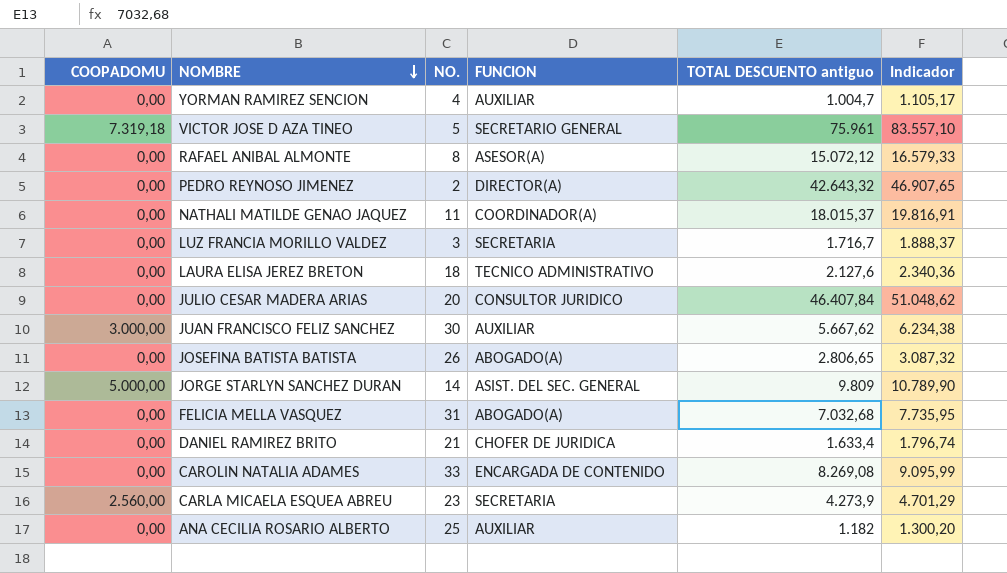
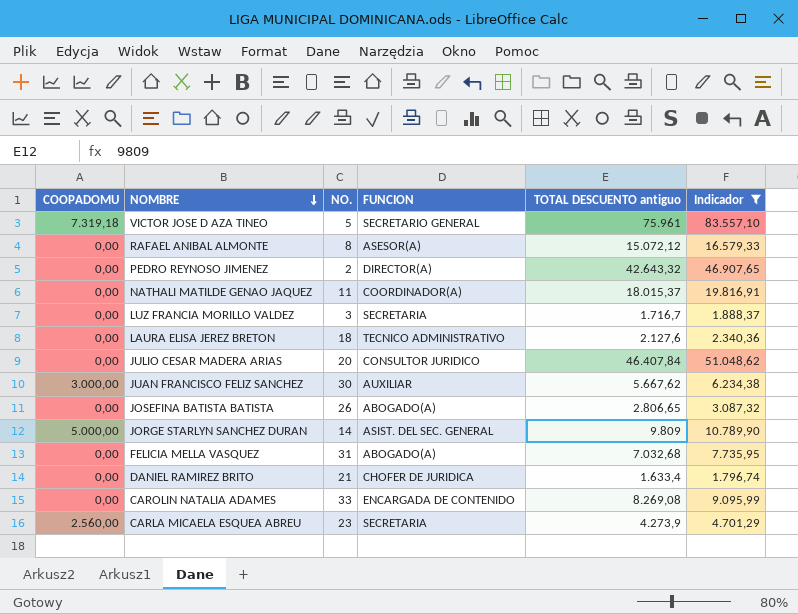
filter: none -> Indicador >= 1.796,74

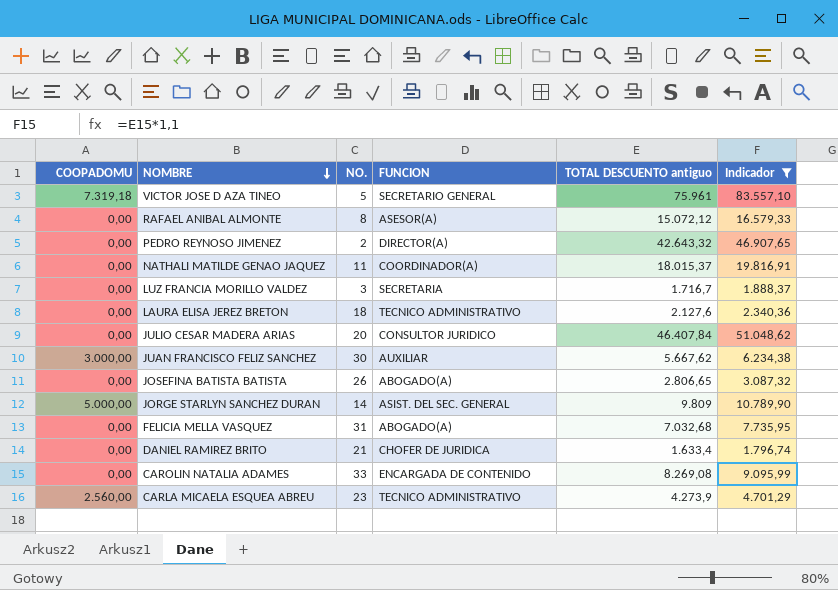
CARLA MICAELA ESQUEA ABREU | FUNCION: SECRETARIA -> TECNICO ADMINISTRATIVO

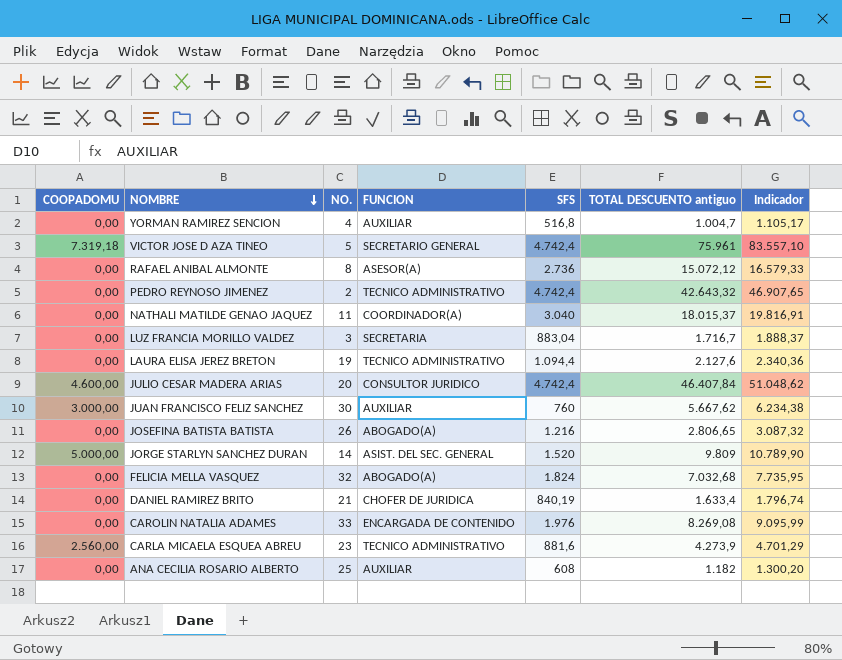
filter: Indicador >= 1.796,74 -> none
column SFS | position: none -> 5
PEDRO REYNOSO JIMENEZ | FUNCION: DIRECTOR(A) -> TECNICO ADMINISTRATIVO
LAURA ELISA JEREZ BRETON | NO.: 18 -> 19
JULIO CESAR MADERA ARIAS | COOPADOMU: 0,00 -> 4.600,00
FELICIA MELLA VASQUEZ | NO.: 31 -> 32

--

**Task directions**
Retype every entry exactly as written, but omit the pictures.

**Task response**
filter: none -> Indicador >= 1.796,74

CARLA MICAELA ESQUEA ABREU | FUNCION: SECRETARIA -> TECNICO ADMINISTRATIVO

filter: Indicador >= 1.796,74 -> none
column SFS | position: none -> 5
PEDRO REYNOSO JIMENEZ | FUNCION: DIRECTOR(A) -> TECNICO ADMINISTRATIVO
LAURA ELISA JEREZ BRETON | NO.: 18 -> 19
JULIO CESAR MADERA ARIAS | COOPADOMU: 0,00 -> 4.600,00
FELICIA MELLA VASQUEZ | NO.: 31 -> 32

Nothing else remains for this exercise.